When someone complains, they can tick a box as to whether they want Netsafe to contact the other individual. They then receive a summary of their next options, one of which is to pursue court action.

It’s then up to the court to decide whether the complaint is legitimate or vexatious or frivolous.

Lyons says he wasn’t sure what an improvement on the process would be because everyone should have the right to make a complaint and it’s not for Netsafe to decide whether someone’s serious emotional distress was legitimate - that was a job for the courts.

A tool for foreign interference?

The ease and speed with which someone can get a gag order has unnerved the Union - and it’s increasingly concerned the law could be used by foreign actors as a means to suppress and interfere in some cases.

Hanne has just set up a new inter-country body, Pillar, to raise awareness in South Pacific countries about foreign interference in liberal democracies.

“We're starting to realise that there is a much bigger problem here,” says Hanne.

“Repressive foreign governments that don't like bad press, even if it's done by someone who has no ostensible connection to that foreign government, we make ourselves very vulnerable.”

New Zealand needed to figure out a way to strike a balance between protecting civil liberties and recognising that we shouldn’t be naive about our vulnerabilities.

Retired district court judge David Harvey holds similar views.
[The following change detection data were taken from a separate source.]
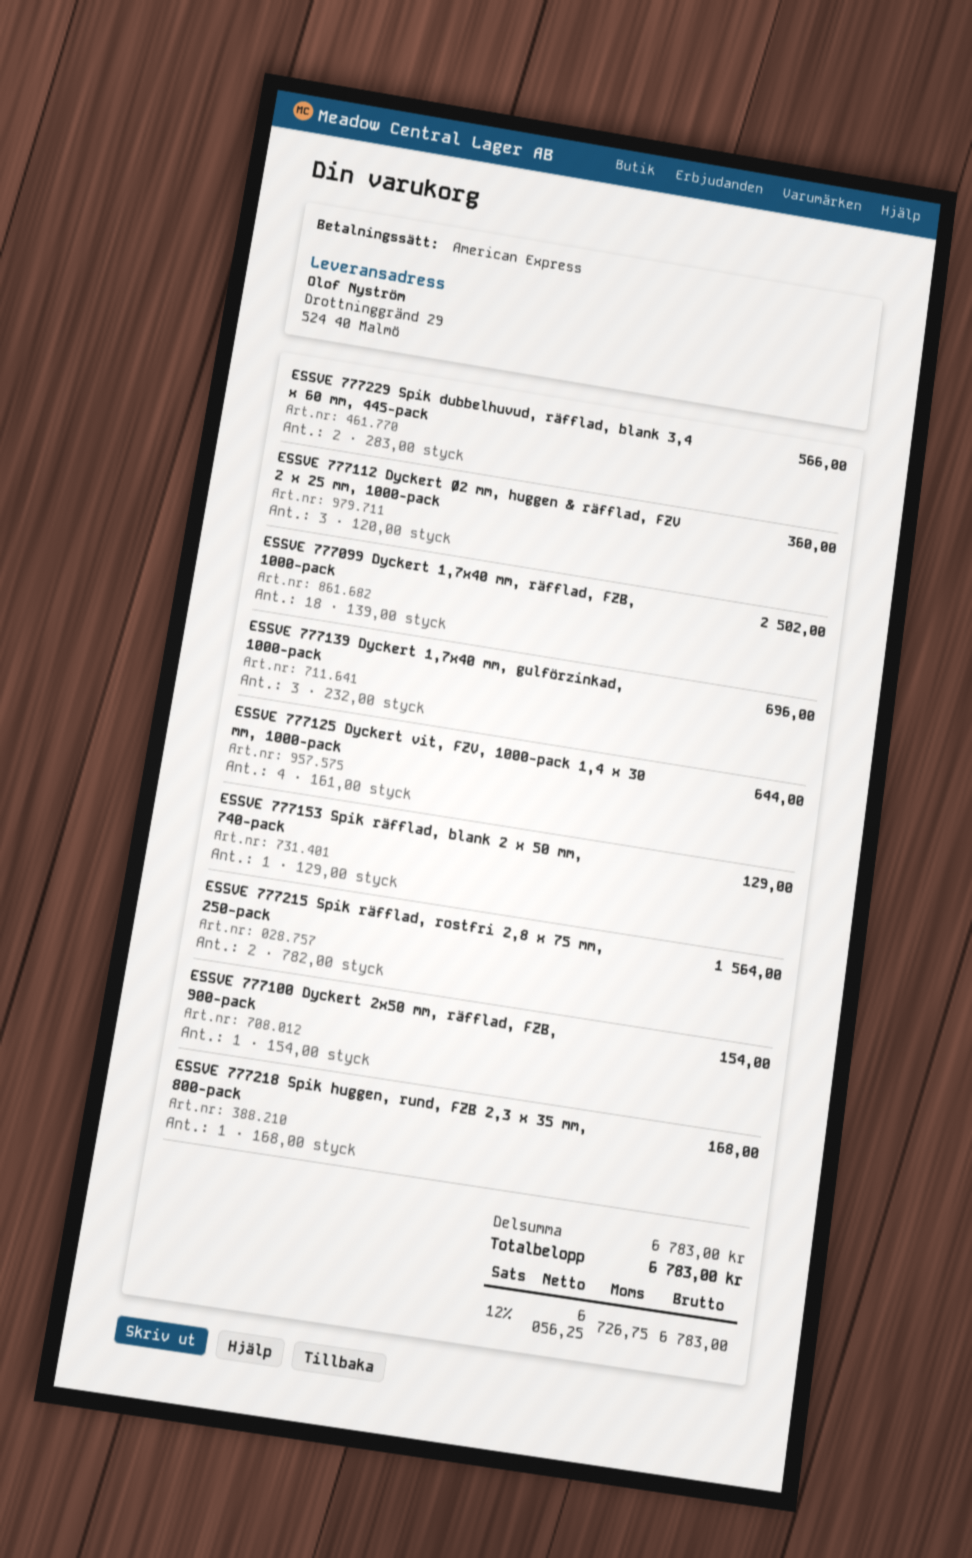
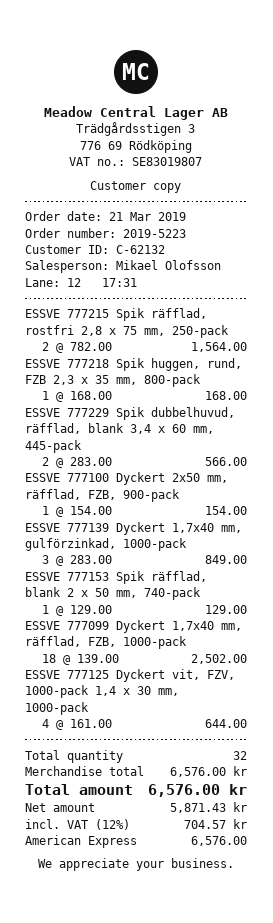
ESSVE 777112 Dyckert Ø2 mm, huggen & räfflad, FZV 2 x 25 mm, 1000-pack: 3 x 120.00 = 360.00 -> none
ESSVE 777139 Dyckert 1,7x40 mm, gulförzinkad, 1000-pack: 3 x 232.00 = 696.00 -> 3 x 283.00 = 849.00
subtotal: 6783.00 -> 6576.00
net: 6056.25 -> 5871.43
tax: 12% = 726.75 -> 12% = 704.57
total: 6783.00 -> 6576.00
Writing on his substack, Harvey said: ,“Censoring criticism is a well-known ploy of totalitarian regimes – the Government of the People’s Republic of China is well versed in it and its myriad forms.

“It must be of concern, therefore, that legislation designed to address cyberbullying and material that causes serious emotional distress, and which allows in proven cases for the material to be removed, should be deployed.”